§ WHAT THIS TASK INVOLVES
Below is a block of entries; repeat all of it exactly but omit the pictures.

§ EXTRACTED DATA
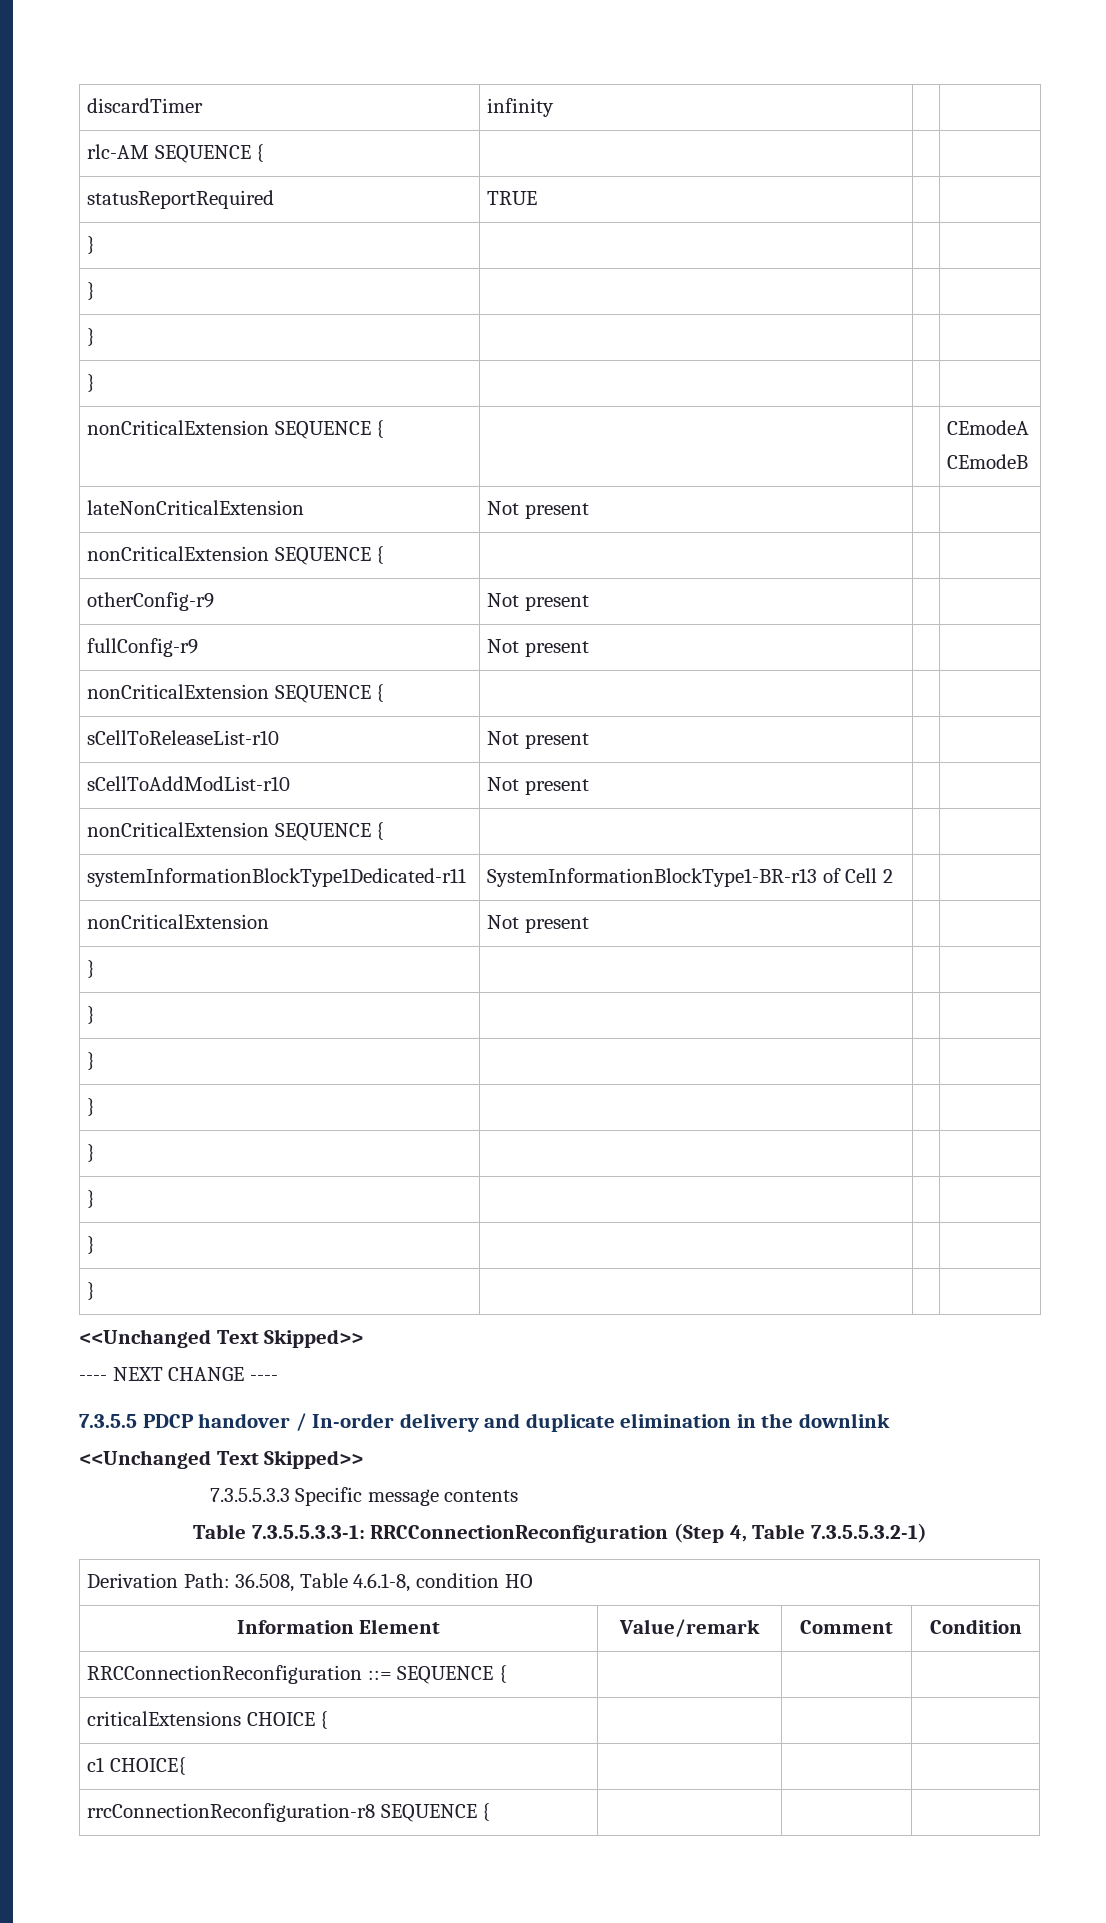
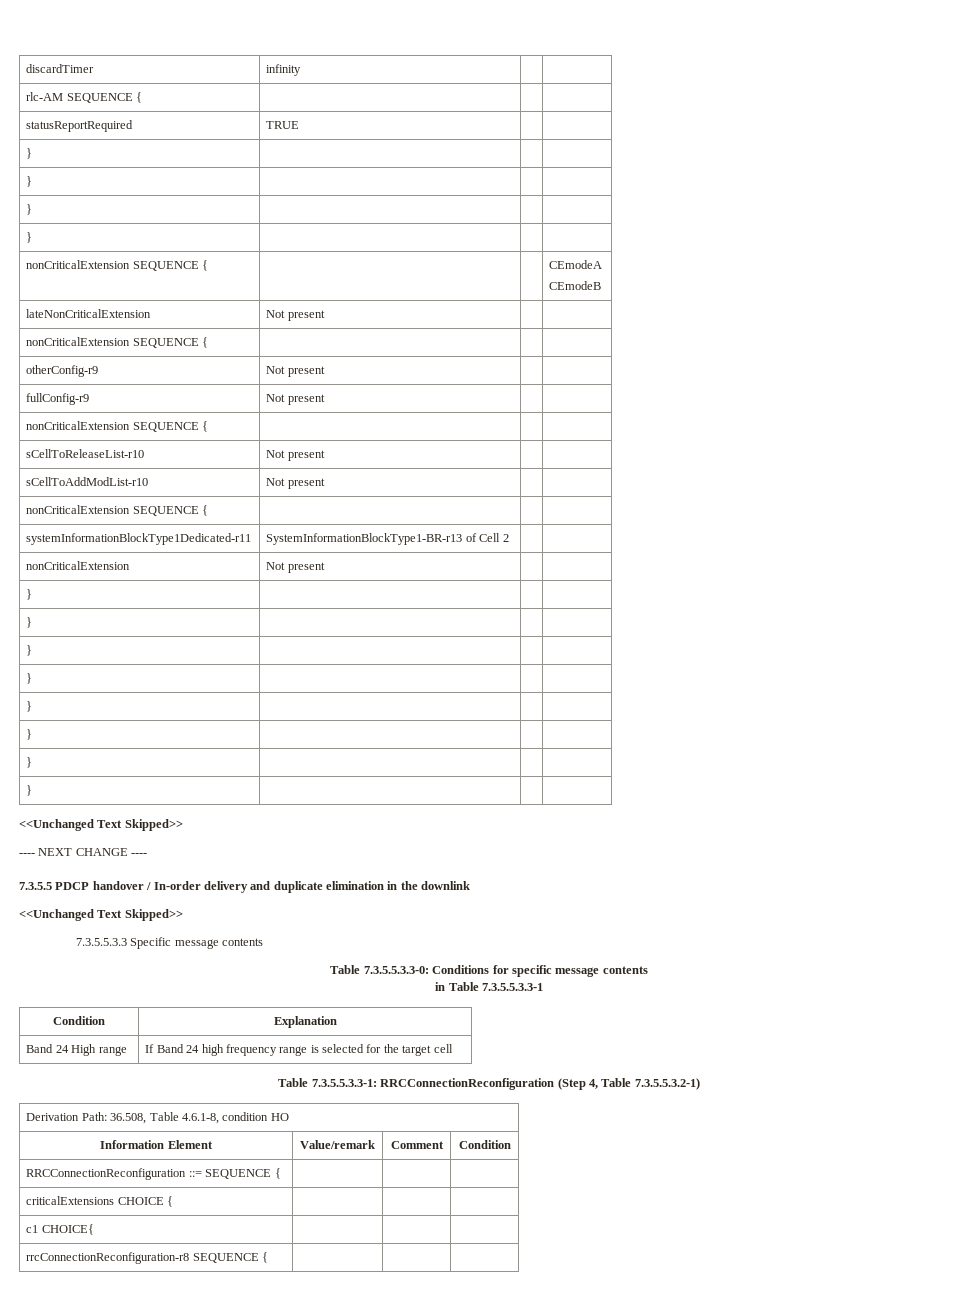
+ Table 7.3.5.5.3.3-0: Conditions for specific message contents
+ in Table 7.3.5.5.3.3-1
+ Condition | Explanation
+ Band 24 High range | If Band 24 high frequency range is selected for the target cell

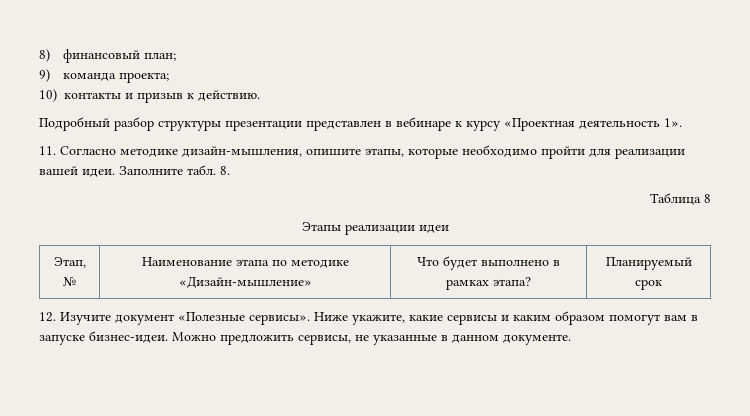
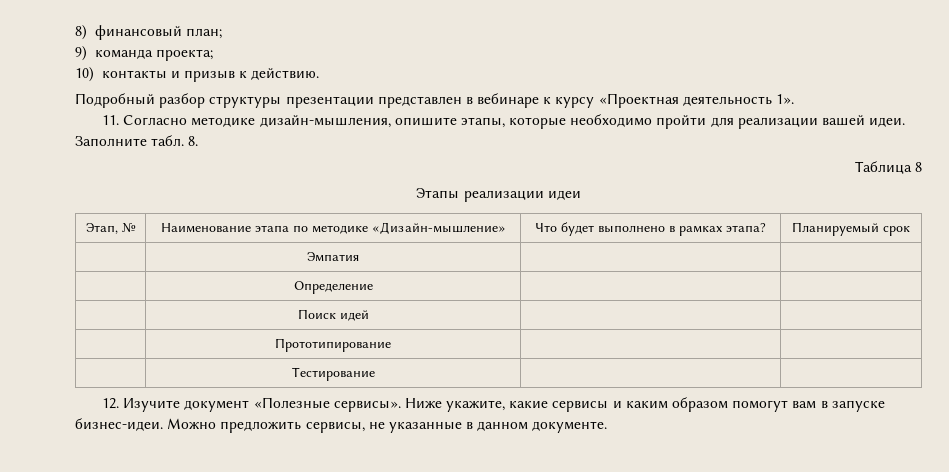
+ | Эмпатия | |
+ | Определение | |
+ | Поиск идей | |
+ | Прототипирование | |
+ | Тестирование | |

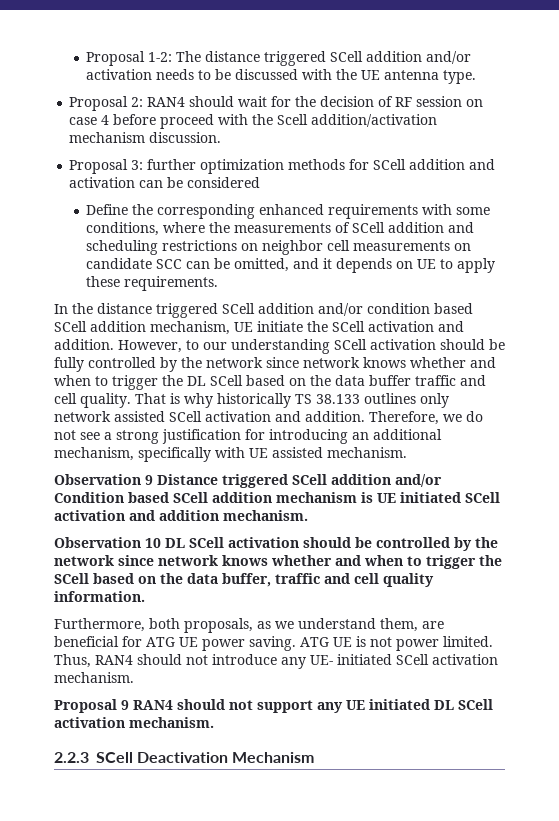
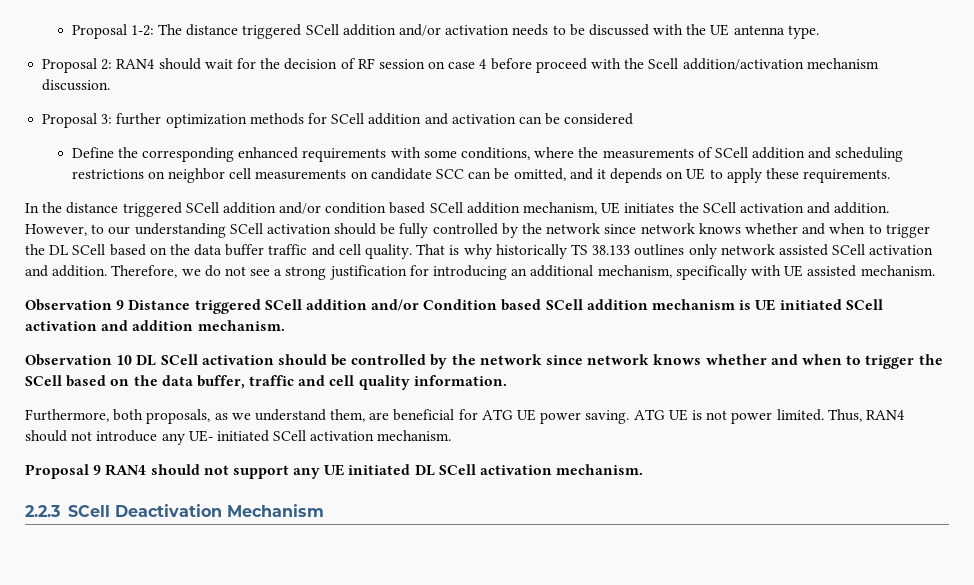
- In the distance triggered SCell addition and/or condition based SCell addition mechanism, UE initiate the SCell activation and addition.
+ In the distance triggered SCell addition and/or condition based SCell addition mechanism, UE initiates the SCell activation and addition.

§ FINISHED EXERCISE
+ Table 7.3.5.5.3.3-0: Conditions for specific message contents
+ in Table 7.3.5.5.3.3-1
+ Condition | Explanation
+ Band 24 High range | If Band 24 high frequency range is selected for the target cell

+ | Эмпатия | |
+ | Определение | |
+ | Поиск идей | |
+ | Прототипирование | |
+ | Тестирование | |

- In the distance triggered SCell addition and/or condition based SCell addition mechanism, UE initiate the SCell activation and addition.
+ In the distance triggered SCell addition and/or condition based SCell addition mechanism, UE initiates the SCell activation and addition.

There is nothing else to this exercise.